* [TASK BRIEF]
Starting at the line below holding "order number: SO-12486 -> SO-12468" and stopping at the line holding "total: 1643.58 -> 1620.32", print every line exactly, both ends included, and leave the rest out.

* [DATASET EXTRACT]

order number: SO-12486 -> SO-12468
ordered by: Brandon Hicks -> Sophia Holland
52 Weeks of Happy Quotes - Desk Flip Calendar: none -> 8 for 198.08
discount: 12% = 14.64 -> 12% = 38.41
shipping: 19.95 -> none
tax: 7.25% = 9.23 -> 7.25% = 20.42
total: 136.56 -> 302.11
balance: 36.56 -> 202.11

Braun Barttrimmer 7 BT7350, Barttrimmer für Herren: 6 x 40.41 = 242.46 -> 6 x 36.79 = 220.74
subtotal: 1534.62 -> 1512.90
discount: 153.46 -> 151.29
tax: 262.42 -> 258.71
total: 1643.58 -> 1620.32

==

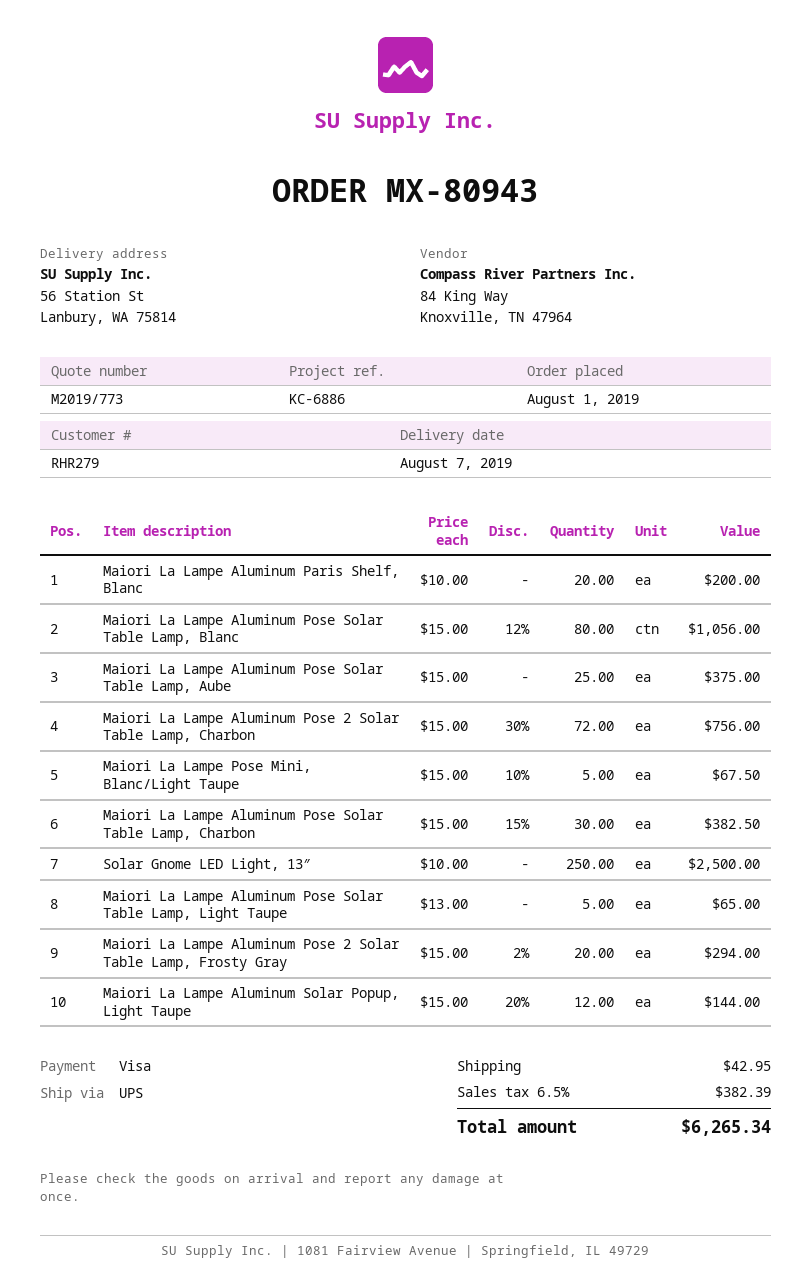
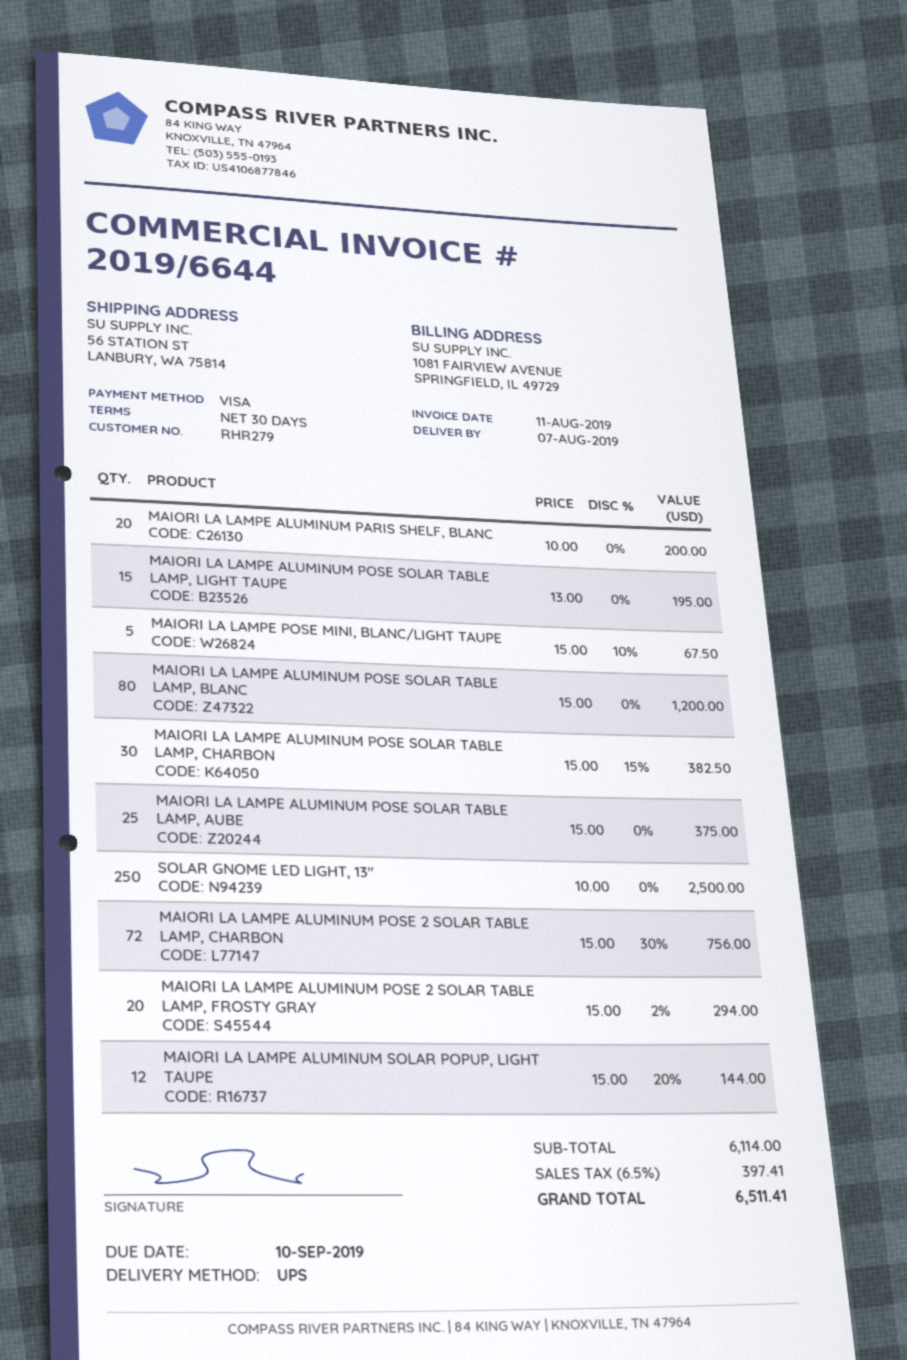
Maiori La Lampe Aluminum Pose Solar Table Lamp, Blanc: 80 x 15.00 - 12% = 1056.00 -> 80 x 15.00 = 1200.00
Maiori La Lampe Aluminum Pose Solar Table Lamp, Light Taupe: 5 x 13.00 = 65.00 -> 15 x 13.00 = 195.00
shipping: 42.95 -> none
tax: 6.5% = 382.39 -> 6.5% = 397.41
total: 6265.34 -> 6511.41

* [REPLY TO THE EXERCISE]
order number: SO-12486 -> SO-12468
ordered by: Brandon Hicks -> Sophia Holland
52 Weeks of Happy Quotes - Desk Flip Calendar: none -> 8 for 198.08
discount: 12% = 14.64 -> 12% = 38.41
shipping: 19.95 -> none
tax: 7.25% = 9.23 -> 7.25% = 20.42
total: 136.56 -> 302.11
balance: 36.56 -> 202.11

Braun Barttrimmer 7 BT7350, Barttrimmer für Herren: 6 x 40.41 = 242.46 -> 6 x 36.79 = 220.74
subtotal: 1534.62 -> 1512.90
discount: 153.46 -> 151.29
tax: 262.42 -> 258.71
total: 1643.58 -> 1620.32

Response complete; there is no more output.